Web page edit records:
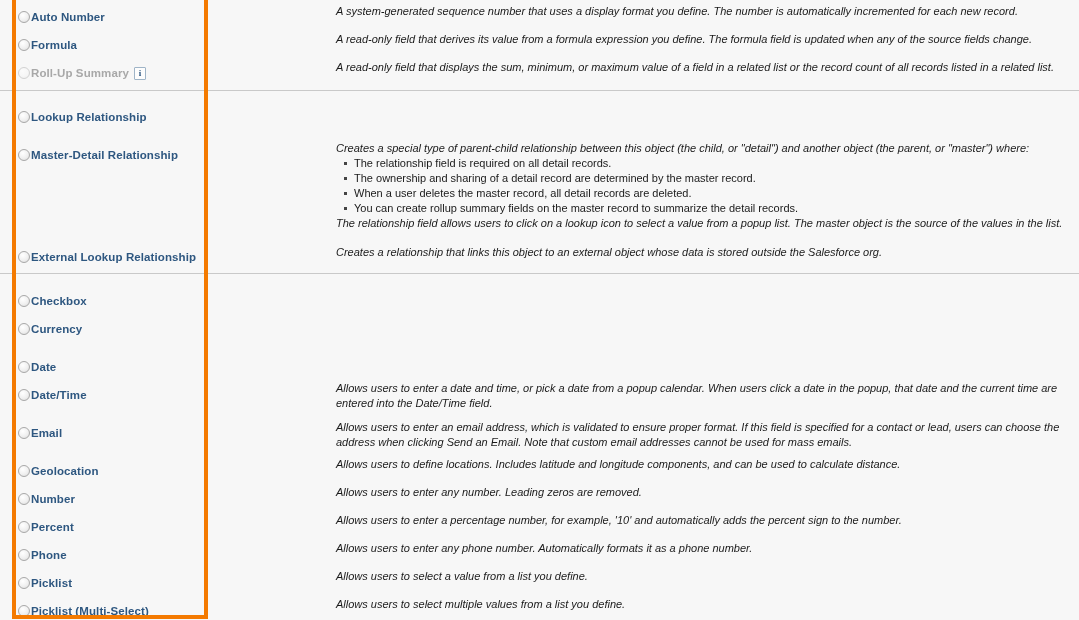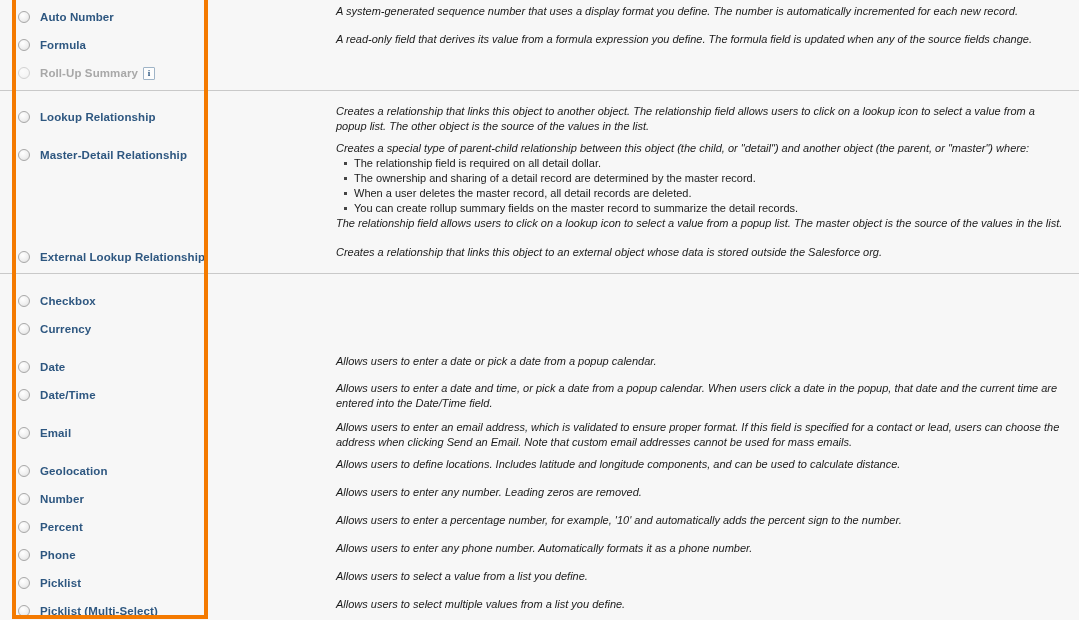"Auto Number" .opt-label { margin-left: 10px -> 1px }
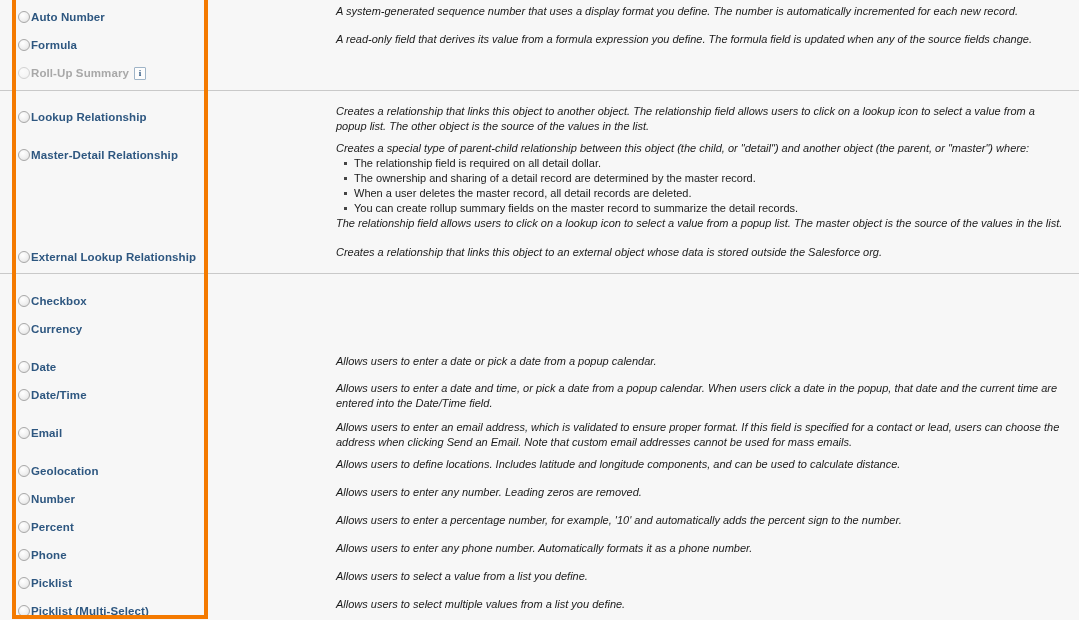"A read-only field that displays" div.desc { html: none -> <div> <p>A read-only field that displays the sum, minimum, or maximum value of a field in a related list or the record count of all records listed in a related list.</p> </div> }
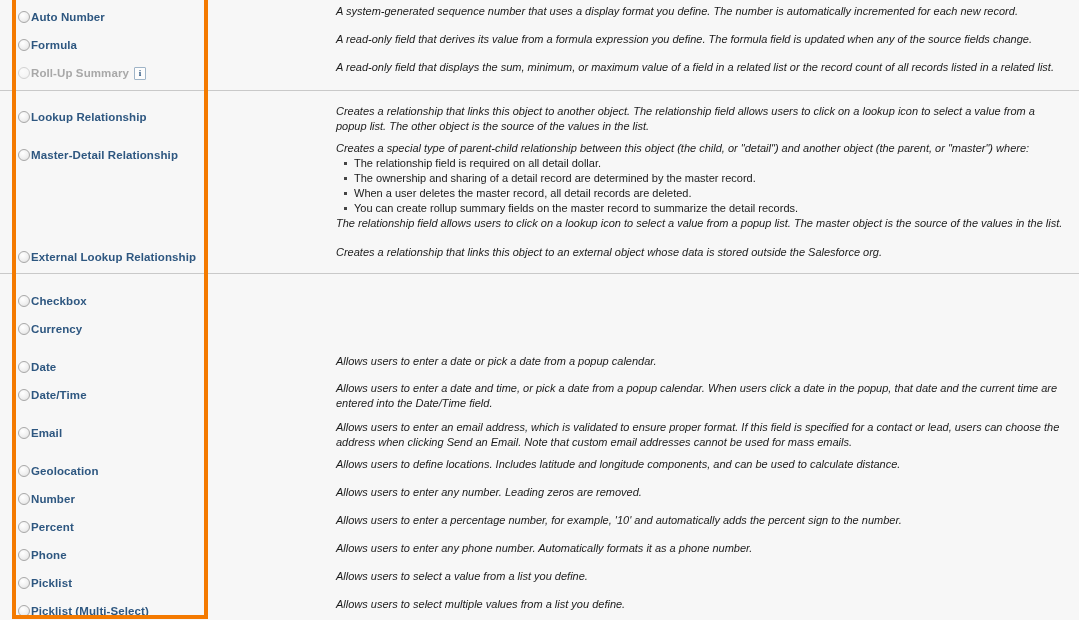"Creates a relationship that links this object to another" div.desc { html: <div> <p>Creates a relationship that links this object to another object. The relationship field allows users to click on a lookup icon to select a value from a popup list. The other object is the source of the values in the list.</p> </div> -> none }
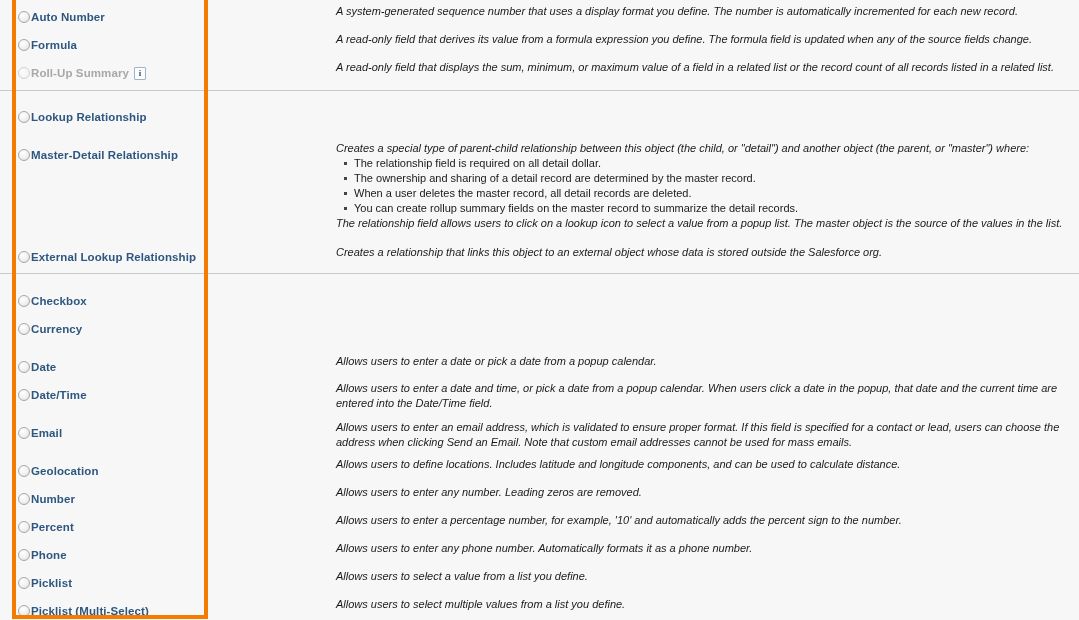"The relationship field is required" li { text: dollar -> records }
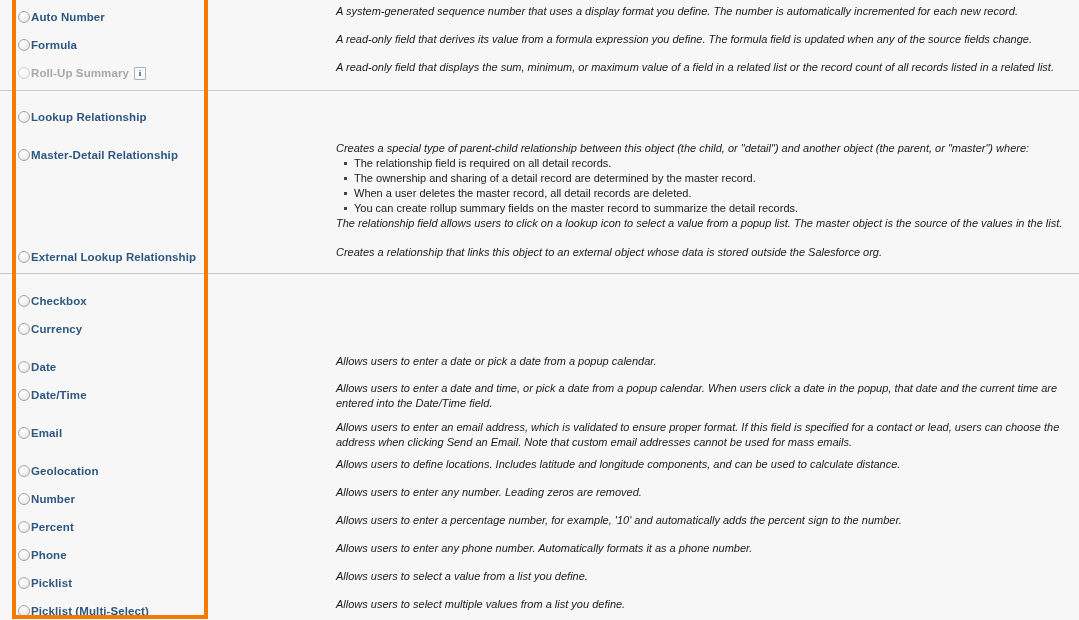"Allows users to enter a date or" div.desc { html: <div> <p>Allows users to enter a date or pick a date from a popup calendar.</p> </div> -> none }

▸ PROBLEM
Return every entry of the data above verbatim, with no images included.

▸ ANSWER FOR THIS EXERCISE
"Auto Number" .opt-label { margin-left: 10px -> 1px }
"A read-only field that displays" div.desc { html: none -> <div> <p>A read-only field that displays the sum, minimum, or maximum value of a field in a related list or the record count of all records listed in a related list.</p> </div> }
"Creates a relationship that links this object to another" div.desc { html: <div> <p>Creates a relationship that links this object to another object. The relationship field allows users to click on a lookup icon to select a value from a popup list. The other object is the source of the values in the list.</p> </div> -> none }
"The relationship field is required" li { text: dollar -> records }
"Allows users to enter a date or" div.desc { html: <div> <p>Allows users to enter a date or pick a date from a popup calendar.</p> </div> -> none }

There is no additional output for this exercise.